Comment by lousken

Comment by lousken 5 days ago

25 replies

as far as stability goes, btrfs is used by meta, synology and many others, so I wouldn't say it's not stable, but some features are lacking

azalemeth 5 days ago

My understanding is that single-disk btrfs is good, but raid is decidedly dodgy; https://btrfs.readthedocs.io/en/latest/btrfs-man5.html#raid5... states that:

> The RAID56 feature provides striping and parity over several devices, same as the traditional RAID5/6.

> There are some implementation and design deficiencies that make it unreliable for some corner cases and *the feature should not be used in production, only for evaluation or testing*.

> The power failure safety for metadata with RAID56 is not 100%.

I have personally been bitten once (about 10 years ago) by btrfs just failing horribly on a single desktop drive. I've used either mdadm + ext4 (for /) or zfs (for large /data mounts) ever since. Zfs is fantastic and I genuinely don't understand why it's not used more widely.

  • crest 5 days ago

    One problem with your setup is that ZFS by design can't use a traditional *nix filesystem buffer cache. Instead it has to use its own ARC (adaptive replacement cache) with end-to-end checksumming, transparent compression, and copy-on-write semantics. This can lead to annoying performance problems when the two types of file system caches contest for available memory. There is a back pressure mechanism, but it effectively pauses other writes while evicting dirty cache entries to release memory.

    • ryao 5 days ago

      Traditionally, you have the page cache on top of the FS and the buffer cache below the FS, with the two being unified such that double caching is avoided in traditional UNIX filesystems.

      ZFS goes out of its way to avoid the buffer cache, although Linux does not give it the option to fully opt out of it since the block layer will buffer reads done by userland to disks underneath ZFS. That is why ZFS began to purge the buffer cache on every flush 11 years ago:

      https://github.com/openzfs/zfs/commit/cecb7487fc8eea3508c3b6...

      That is how it still works today:

      https://github.com/openzfs/zfs/blob/fe44c5ae27993a8ff53f4cef...

      If I recall correctly, the page cache is also still above ZFS when mmap() is used. There was talk about fixing it by having mmap() work out of ARC instead, but I don’t believe it was ever done, so there is technically double caching done there.

      • taskforcegemini 5 days ago

        what's the best way to deal with this then? disable filecache of linux? I've tried disabling/minimizing arc in the past to avoid the oom reaper, but the arc was stubborn and its RAM usage remained as is

    • [removed] 5 days ago
      [deleted]
  • lousken 5 days ago

    I was assuming OP wants to highlight filesystem use on a workstation/desktop, not for a file server/NAS. I had similar experience decade ago, but these days single drives just work, same with mirroring. For such setups btrfs should be stable. I've never seen a workstation with raid5/6 setup. Secondly, filesystems and volume managers are something else, even if e.g. btrfs and ZFS are essentialy both.

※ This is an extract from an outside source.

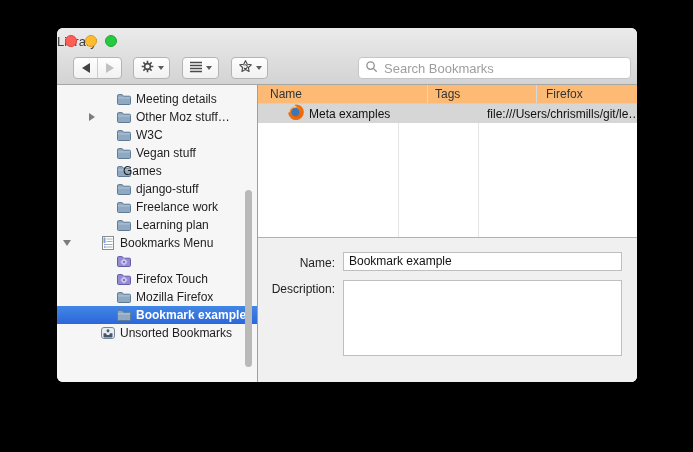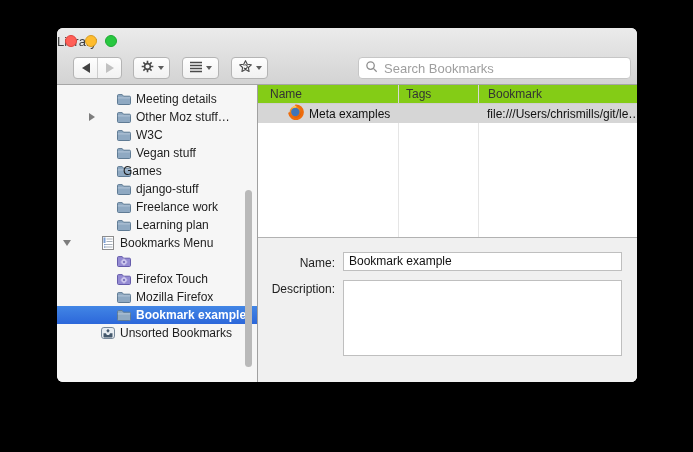"Name" .list-header { background: #84cc16 -> #fdba74; gap: none -> 29px }
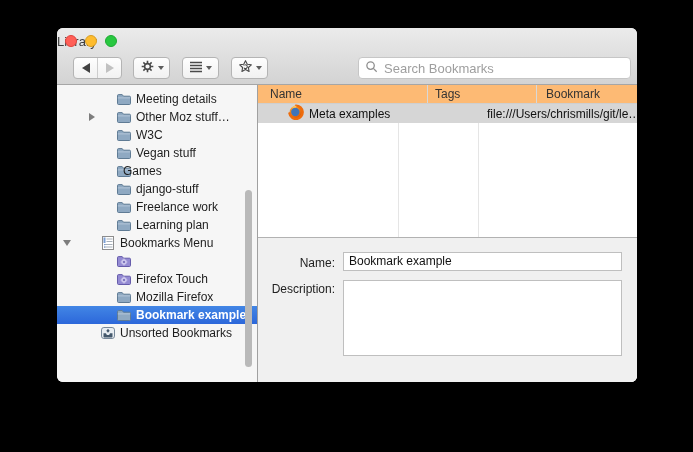"Bookmark" div.hcell { text: Bookmark -> Firefox }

    For a NAS setup I would still prefer ZFS with truenas scale (or proxmox if virtualization is needed), just because all these scenarios are supported as well. And as far as ZFS goes, encryption is still something I am not sure about especially since I want to use snapshots sending those as a backup to remote machine.

  • hooli_gan 5 days ago

    RAID5/6 is not needed with btrfs. One should use RAID1, which supports striping the same data onto multiple drives in a redundant way.

    • johnmaguire 5 days ago

      How can you achieve 2-disk fault tolerance using btrfs and RAID 1?

      • Dalewyn 5 days ago

        By using three drives.

        RAID1 is just making literal copies, so each additional drive in a RAID1 is a self-sufficient copy. You want two drives of fault tolerance? Use three drives, so if you lose two copies you still have one left.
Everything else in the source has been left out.